Though some critics have dismissed this idea, it is very attuned to what Bill Clinton recently suggested in his Esquire interview about highlighting the successes and needs across the country, and then linking them, matching them up. Just another turn on the realignment idea:
. . . the two best things you could do are the infrastructure bank and a simple SBA-like loan guarantee for all building retrofits, where the contractor or the energy-service company guarantees the savings. So that allows the bank to loan money to let a school or a college or a hospital or a museum or a commercial building or factories for lease unencumbered by debt to loan it on terms that are longer, so you can pay it back only from your utility savings. You could create a million jobs doing that because of the home models that are out there now.
There are these two guys on Long Island who started a little home-repair deal. They got thirty-five employees now, and they’re — they can go in, tell you how much they’ll save you. There’s an operation in Nebraska that’s in and out in a day, and they’re averaging more than 20 percent savings, and conservative Republican Nebraska is the only state in the country that has 100 percent publicly owned power.
And,
You’ve got Orlando with those one hundred computer-simulation companies. They got into computer simulation because you have the Disney and Universal theme parks, and Electronic Arts’ video-games division. And the Pentagon and NASA desperately need simulation, for different reasons. So there you’ve got the University of Central Florida, the biggest unknown university in America, fifty-six thousand students, changing curriculum, at least once a year, if not more often, to make sure they’re meeting whatever their needs are, and they’re recruiting more and more professors to do this kind of research that will lead to technology transfers to the companies. You’ve got Pittsburgh actually becoming a real hotbed of nanotechnology research. You’ve got San Diego, where there are more Nobel-prize-winning scientists living than any other city in America. You’ve got the University of California San Diego and other schools there training people to do genomic work.
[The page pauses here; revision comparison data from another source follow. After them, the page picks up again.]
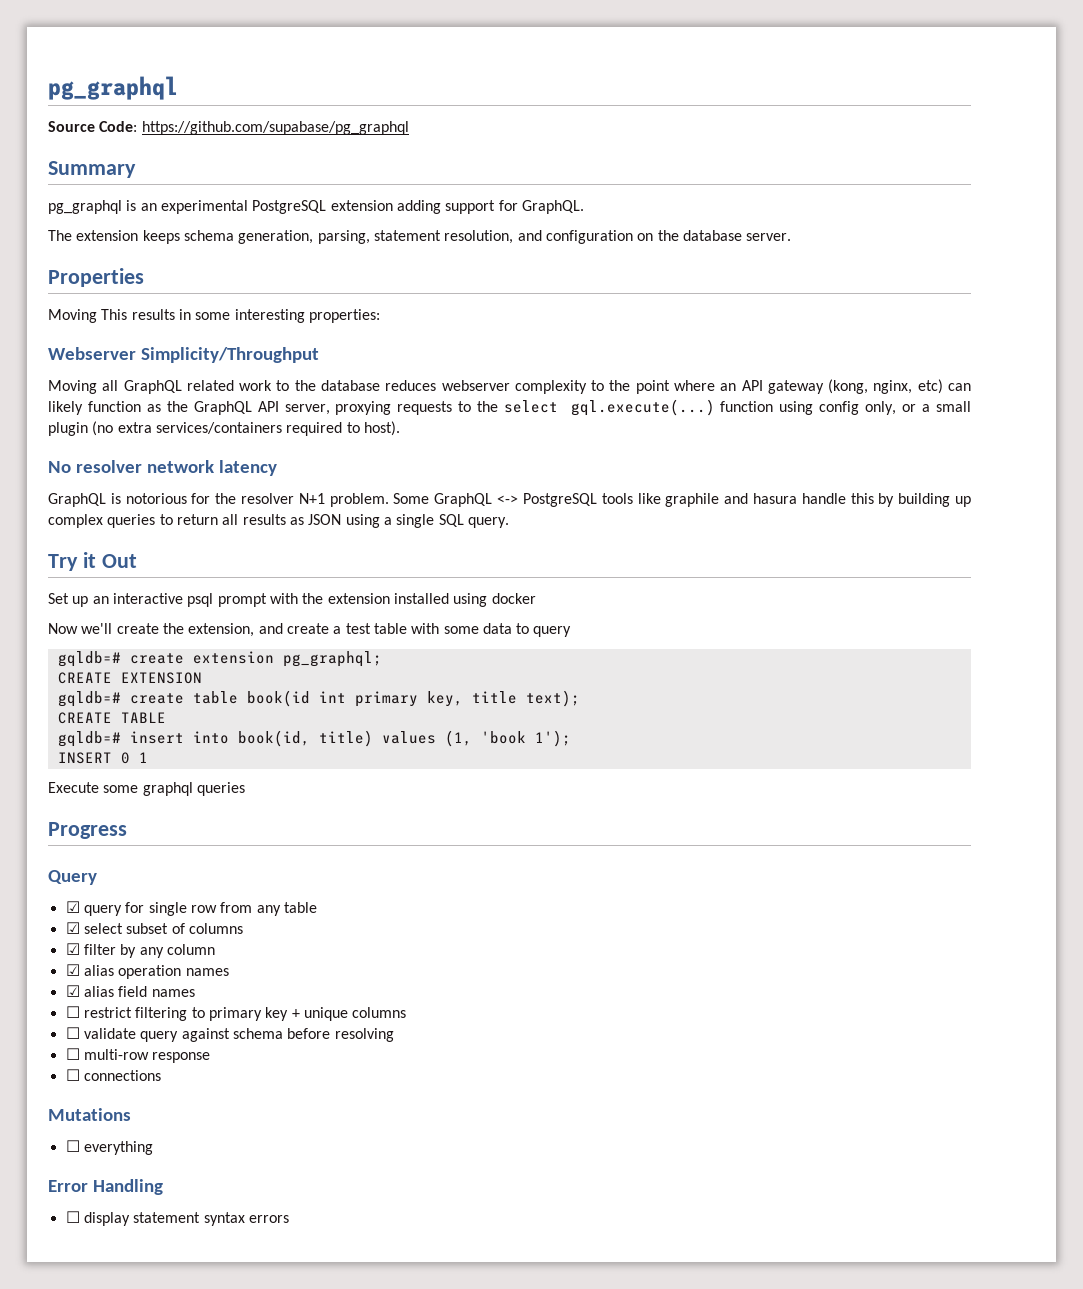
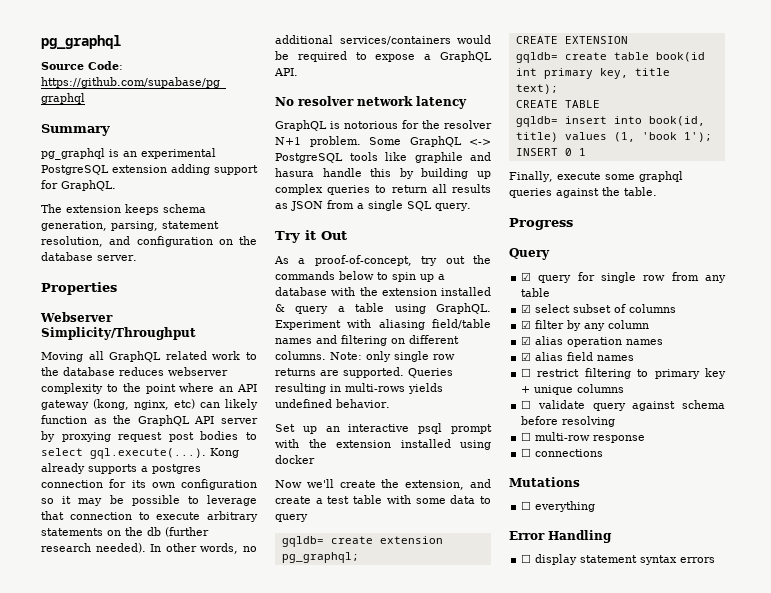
[48,309,380,323] // Moving This results in some interesting properties: -> (117, 288) none
[284,399,972,416] [48,421,400,436] server, proxying requests to the select gql.execute(...) function using config only, or a small plugin (no extra services/containers required to host). -> [220,418,258,424] [41,431,257,442] [41,448,239,459] [41,463,201,474] [41,479,257,490] [41,495,257,506] [41,511,258,522] [41,527,209,537] [41,543,257,554] [275,35,491,45] [275,51,492,62] [274,68,298,76] server by proxying request post bodies to select gql.execute(...). Kong already supports a postgres connection for its own configuration so it may be possible to leverage that connection to execute arbitrary statements on the db (further research needed). In other words, no additional services/containers would be required to expose a GraphQL API.
[345,514,380,528] using -> [327,200,354,209] from
(137, 561) none -> [274,255,491,266] [275,271,445,282] [275,287,491,296] [275,303,491,314] [275,319,491,330] [275,335,459,346] [275,351,455,362] [275,367,453,378] [275,383,443,394] [275,399,390,408] // As a proof-of-concept, try out the commands below to spin up a database with the extension installed & query a table using GraphQL. Experiment with aliasing field/table names and filtering on different columns. Note: only single row returns are supported. Queries resulting in multi-rows yields undefined behavior.
[57,651,121,667] gqldb=# -> [281,536,324,547] gqldb=
[57,691,121,707] gqldb=# -> [515,52,558,63] gqldb=
[57,731,121,747] gqldb=# -> [515,116,558,127] gqldb=
[48,782,99,793] Execute -> [509,171,601,182] Finally, execute
(245, 789) none -> [556,187,657,198] against the table.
Qualcomm is headquartered there, and there are now seven hundred other telecom companies there, and you’ve got a big private foundation investing in this as well as the government, and nobody knows who’s a Republican or who’s a Democrat, they’re just building this networking.
We have fabulously innovative, creative people working on all kinds of things. Our true wealth is in our people; our true value is . . . us.
Ratigan is now on a 30-million jobs tour showcasing business enterprises that are, in fact, answering a need, offering value to their communities, providing jobs and in the best capitalist tradition—making a profit.
The endnote is that the country hasn’t lost its edge. We’ve lost the path that works, the one that values quality and integrity. Greedy Bastards will always exist, those hoping to make a quick buck [or trillions of bucks] off the backs of others. They have no shame. The goal is to make them and their thievery the exception, not the rule.
Btw, Ratigan’s book is highly readable, written for the layperson. No economic degrees required. If you’ve been following the financial blowout and/or Ratigan’s show, this will be a fast review. If you’re just starting to pay attention, consider the book a primer—what the country underwent and where we need to go. The sooner, the better. Ratigan encourages us to reclaim our voice, demanding that our people and country come first.
It’s a worthy message. Read the book. Get the word out.